The Gardener’s Answer
Hello, Odis: Are these hydrangeas new additions to your garden or are they established shrubs? If they are new to the garden this year, it may be that they are still becoming established and using their energy for root development and not producing blooms. If they have had time to establish roots and they have not bloomed for consecutive years, it may be a bigger issue. The yellowing foliage could be a sign of chlorosis. Chlorosis can be caused by a number of different reasons. Lack of nutrients, extreme moisture and temperature fluctuations, and iron deficiency are all possibilities.

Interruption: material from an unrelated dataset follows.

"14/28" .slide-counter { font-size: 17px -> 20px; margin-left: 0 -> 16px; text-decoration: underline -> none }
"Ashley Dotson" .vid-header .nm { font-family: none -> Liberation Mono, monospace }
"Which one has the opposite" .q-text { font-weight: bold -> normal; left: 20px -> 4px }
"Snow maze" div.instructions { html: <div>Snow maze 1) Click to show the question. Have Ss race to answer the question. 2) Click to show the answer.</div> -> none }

Soil pH is an important clue in solving the problem. Plants are more likely to suffer from chlorosis if the soil is alkaline. If you have not had your soil tested, you can contact your County Cooperative Extension Service. The veins typically remain green on the foliage if chlorosis is the problem. It would also explain the lack of blooms. Hydrangea ‘Bluebird’ is a moderate growing deciduous shrub. It can get 4-6 feet wide and tall at maturity. These shrubs are best planted in a space where they will receive morning sun and afternoon shade. In acidic soil they will produce blue lacecap flowers. Ideally, they should be planted in a nutrient-rich, well-drained soil. Each spring these shrubs can be side-dressed with compost or with any well-balanced fertilizer such as 10-10-10. Overfeeding can also cause a lack of blooms. Feeding twice during the growing season will be sufficient. Avoid fertilizing during the fall since this will encourage new growth, which can be damaged by frost. This hydrangea blooms on old wood (the previous year’s growth) and if needed it should be pruned after it has finished blooming.